WORK INSTRUCTIONS
Among the lines below, a stretch begins at the one with "order date: 2016-08-19 -> 2016-08-18" and ends at the one with "total: 328.86 -> 421.60". Repeat that stretch exactly, ends included.

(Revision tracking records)

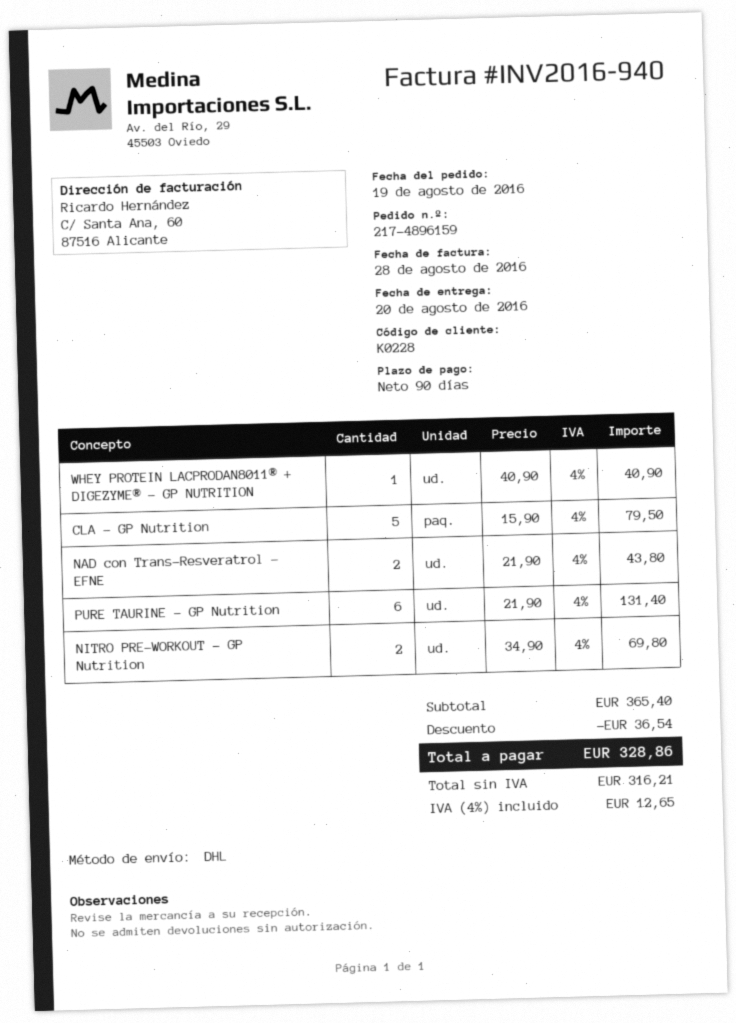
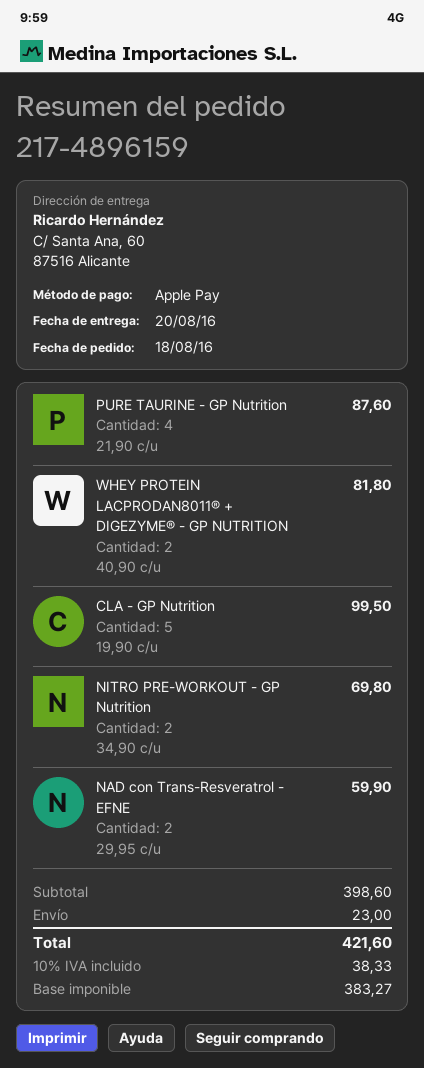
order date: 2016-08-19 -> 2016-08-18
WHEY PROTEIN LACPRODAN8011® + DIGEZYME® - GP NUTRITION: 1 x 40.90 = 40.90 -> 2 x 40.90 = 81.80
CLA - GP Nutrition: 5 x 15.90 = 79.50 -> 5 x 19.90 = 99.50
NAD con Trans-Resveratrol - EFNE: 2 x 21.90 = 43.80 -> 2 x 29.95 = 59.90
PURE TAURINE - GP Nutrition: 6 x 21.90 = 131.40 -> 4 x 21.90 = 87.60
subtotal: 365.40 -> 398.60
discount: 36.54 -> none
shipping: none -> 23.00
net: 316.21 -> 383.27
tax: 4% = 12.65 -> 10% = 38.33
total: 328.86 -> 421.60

* * *

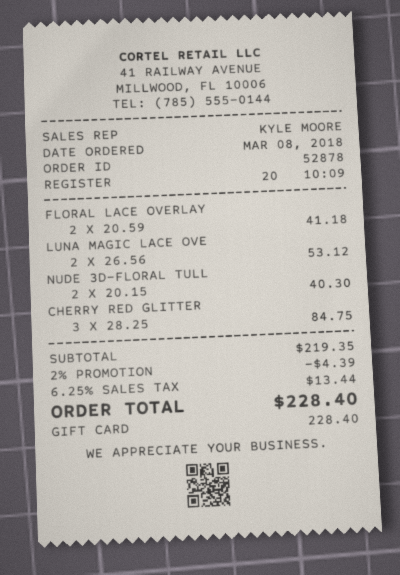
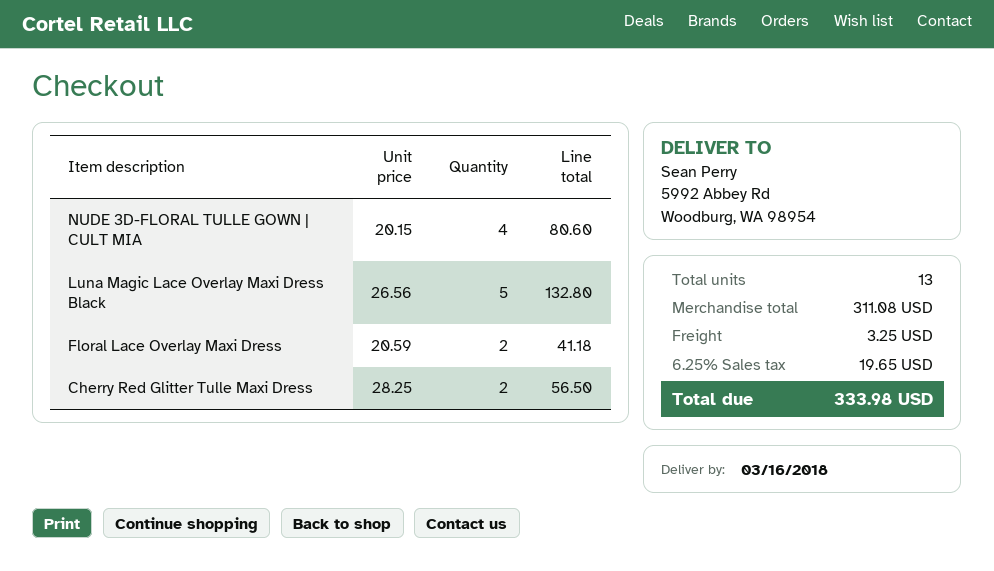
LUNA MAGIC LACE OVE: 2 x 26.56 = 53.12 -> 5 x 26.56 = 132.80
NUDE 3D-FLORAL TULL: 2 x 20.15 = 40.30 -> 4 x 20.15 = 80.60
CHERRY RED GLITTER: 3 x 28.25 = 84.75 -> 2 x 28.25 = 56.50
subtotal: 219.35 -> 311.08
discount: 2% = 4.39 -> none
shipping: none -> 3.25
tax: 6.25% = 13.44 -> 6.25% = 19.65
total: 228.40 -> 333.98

SOLUTION TO THIS TASK
order date: 2016-08-19 -> 2016-08-18
WHEY PROTEIN LACPRODAN8011® + DIGEZYME® - GP NUTRITION: 1 x 40.90 = 40.90 -> 2 x 40.90 = 81.80
CLA - GP Nutrition: 5 x 15.90 = 79.50 -> 5 x 19.90 = 99.50
NAD con Trans-Resveratrol - EFNE: 2 x 21.90 = 43.80 -> 2 x 29.95 = 59.90
PURE TAURINE - GP Nutrition: 6 x 21.90 = 131.40 -> 4 x 21.90 = 87.60
subtotal: 365.40 -> 398.60
discount: 36.54 -> none
shipping: none -> 23.00
net: 316.21 -> 383.27
tax: 4% = 12.65 -> 10% = 38.33
total: 328.86 -> 421.60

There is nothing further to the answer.